On Thursday, April 19, 2018 at 2:30:11 PM UTC-5, Thomas Müller wrote:
>
>
>
> Am Donnerstag, 19. April 2018 19:18:34 UTC+2 schrieb Christopher Wood:
>>
>> To challenge an assumption, what are you gaining from having more than 
>> one puppet infrastructure (puppetservers+puppetdb)? 
>>
>> Could you perhaps handle your dev stuff with another environment or set 
>> of puppetservers under the same CA with the same puppetdb? 
>>
>> Is there any reason for a separate puppet infrastructure to live longer 
>> than it takes to proof an upgrade for production? 
>>
>
> I can't just throw away the dev infra after preparing changes for prod 
> because of non-technical reasons. i'm limiting the usage of the dev system 
> as much as I can, but there will be system connected to this dev infra. but 
> I also want the data in the prod puppetdb to have a single point to make 
> queries/reports (third party departments) or run octocatalog-diff to run 
> against real facts from any system. 
>


That seems to respond only to Am's last question.  You can have varying 
degrees of dev / prod separation while still maintaining a shared CA and 
puppetdb, and that has nothing to do with the lifetime or life cycle of the 
dev machines.  I strongly advise at least the shared CA if you're 
contemplating combining dev and prod data by any mechanism.

There are several good reasons to prefer the minimum separation of Puppet 
infrastructure, especially since for at least some purposes, you want to 
aggregate the dev and prod data.  And doing so would take care of the 
problem up front -- there would be no extra step needed to aggregate dev 
and prod data, because it would not be physically separated in the first 
place.
 

>
> Another usecase could be to have a async puppetdb connection from the 
> second datacenter.
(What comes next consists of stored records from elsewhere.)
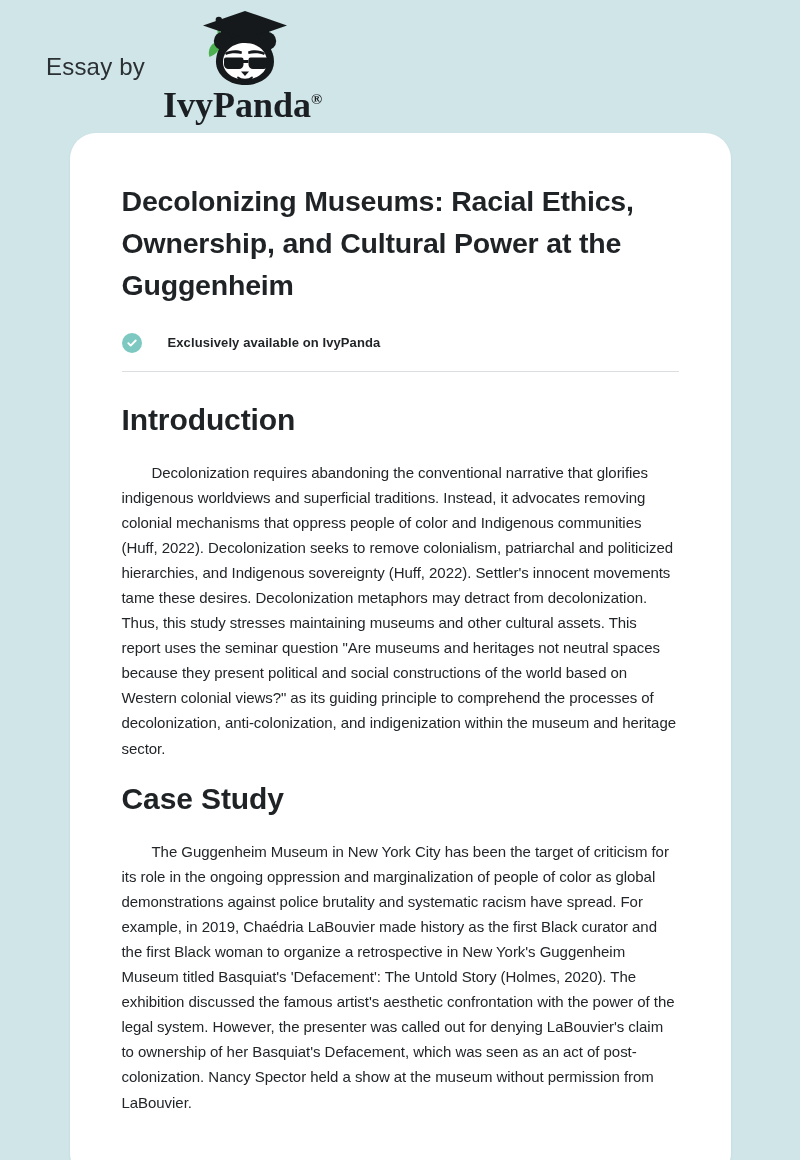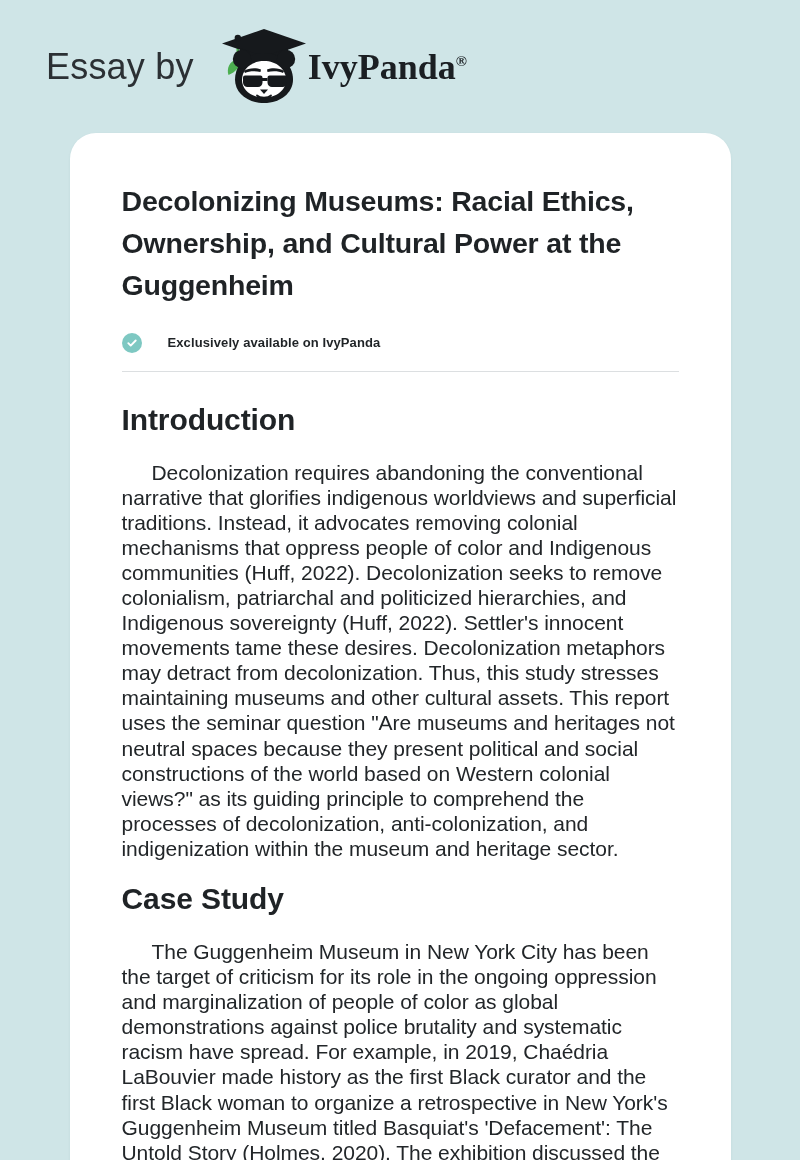--- a/index.html
+++ b/index.html
@@ -17,21 +17,21 @@
 
   
   .brand-header {
     display: flex;
     align-items: center;
     height: 133px;
     padding-left: 46px;
     box-sizing: border-box;
   }
   .brand-essay-by {
-    font-size: 36px;
+    font-size: 24px;
     color: #2b3034;
     letter-spacing: 0.2px;
     font-weight: 400;
     line-height: 1;
   }
   .brand-logo-wrap {
     display: flex;
     align-items: center;
     margin-left: 22px;
   }
@@ -115,35 +115,35 @@
     font-size: 30px;
     font-weight: 700;
     color: #1f2326;
     letter-spacing: -0.1px;
     margin: 0 0 22px 0;
     line-height: 1.2;
   }
   .section-heading.spaced { margin-top: 20px; }
 
   .body-paragraph {
-    font-size: 21px;
+    font-size: 15px;
     line-height: 25.1px;
     color: #222629;
     margin: 0 0 4px 0;
     text-indent: 30px;
     letter-spacing: -0.05px;
   }
 </style>
 </head>
 <body>
 
 <header class="brand-header">
   <span class="brand-essay-by">Essay by</span>
 
-  <a class="brand-logo-wrap" href="#" style="text-decoration:none;">
+  <a class="brand-logo-wrap" href="#" style="text-decoration:none;flex-direction:column;">
     <span>
       <svg class="panda-mark" viewBox="0 0 96 82" xmlns="http://www.w3.org/2000/svg" aria-hidden="true">
 
         <g fill="#4caf50">
           <rect x="20.5" y="15" width="2.6" height="21" rx="1.3"></rect>
           <path d="M21.8 36 C13 38, 10.5 46, 12.5 52 C16 50.5, 19 48.5, 21 46 C19.6 51, 19.3 57, 20.8 62 C23 57.5, 25.5 52.5, 26.5 47 C28.6 49.6, 31.4 51.6, 34.6 52.8 C35.6 46.2, 31.4 38.4, 21.8 36 Z"></path>
         </g>
 
         <g fill="#16191c">
           <path d="M48 6 L90 20.5 L48 35 L6 20.5 Z"></path>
If the connection between the datacenters is not  stable 
> enough to use a single puppetdb I would need to add a puppetdb per DC.Then 
> I also would want to sync data to the central puppetdb instance.
>
>
Is that an *actual* use case or a hypothetical one?

If hypothetical, then don't let it influence your decisions about your 
actual use cases: if and when you need to account for that, the details 
will matter, and the technological landscape will have changed, so any 
time, effort, and compromises made to accommodate it now will probably be 
wasted.  If it never materializes as an actual use case, then resources 
spent now to accommodate it will *definitely* be wasted.

If you do need to account for it now, then you should still use at least a 
common CA.  It might make sense to use common aggregated puppetdb database, 
too, maybe supported by database synchronization between the PG instances 
at the PG level.  It's hard to make good recommendations, however, without 
a better handle on the requirements for this scenario.